YOUR ASSIGNMENT:
Every record is to be duplicated exactly as it reads, without its images.

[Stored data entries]
──────

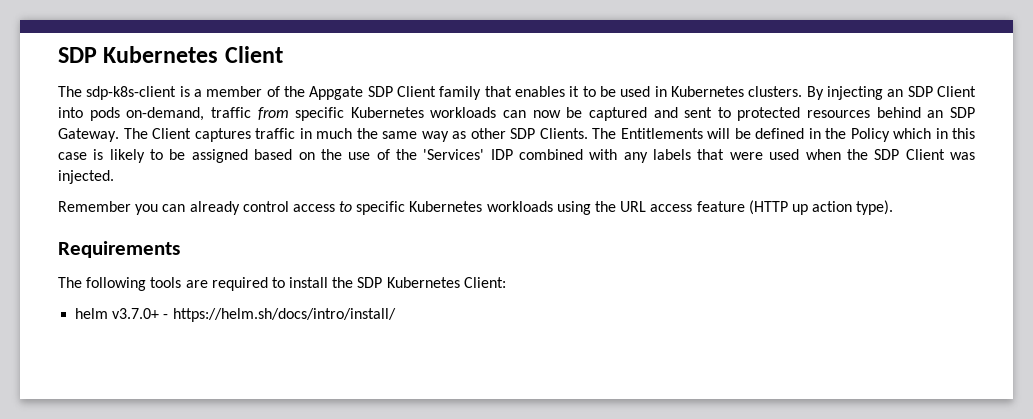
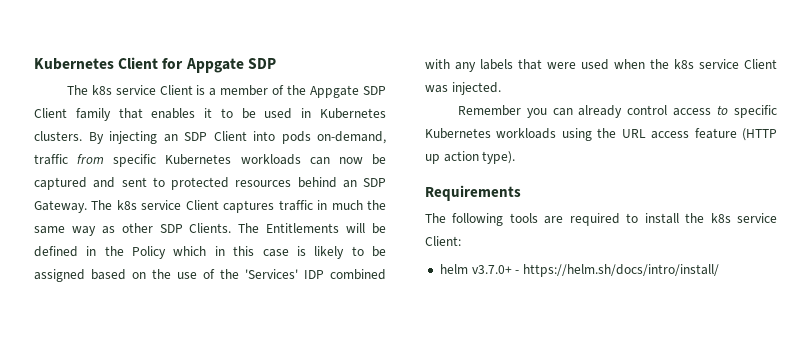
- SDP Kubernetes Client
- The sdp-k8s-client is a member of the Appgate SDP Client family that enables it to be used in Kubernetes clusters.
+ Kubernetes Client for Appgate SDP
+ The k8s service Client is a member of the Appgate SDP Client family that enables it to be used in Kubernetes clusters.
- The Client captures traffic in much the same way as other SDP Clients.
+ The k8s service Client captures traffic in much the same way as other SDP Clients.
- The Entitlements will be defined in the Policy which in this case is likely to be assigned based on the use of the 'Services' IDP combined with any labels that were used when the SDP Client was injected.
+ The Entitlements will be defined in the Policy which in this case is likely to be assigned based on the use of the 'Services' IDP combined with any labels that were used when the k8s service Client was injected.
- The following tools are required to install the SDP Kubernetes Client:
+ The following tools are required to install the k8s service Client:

──────

THE ANSWER:
- SDP Kubernetes Client
- The sdp-k8s-client is a member of the Appgate SDP Client family that enables it to be used in Kubernetes clusters.
+ Kubernetes Client for Appgate SDP
+ The k8s service Client is a member of the Appgate SDP Client family that enables it to be used in Kubernetes clusters.
- The Client captures traffic in much the same way as other SDP Clients.
+ The k8s service Client captures traffic in much the same way as other SDP Clients.
- The Entitlements will be defined in the Policy which in this case is likely to be assigned based on the use of the 'Services' IDP combined with any labels that were used when the SDP Client was injected.
+ The Entitlements will be defined in the Policy which in this case is likely to be assigned based on the use of the 'Services' IDP combined with any labels that were used when the k8s service Client was injected.
- The following tools are required to install the SDP Kubernetes Client:
+ The following tools are required to install the k8s service Client:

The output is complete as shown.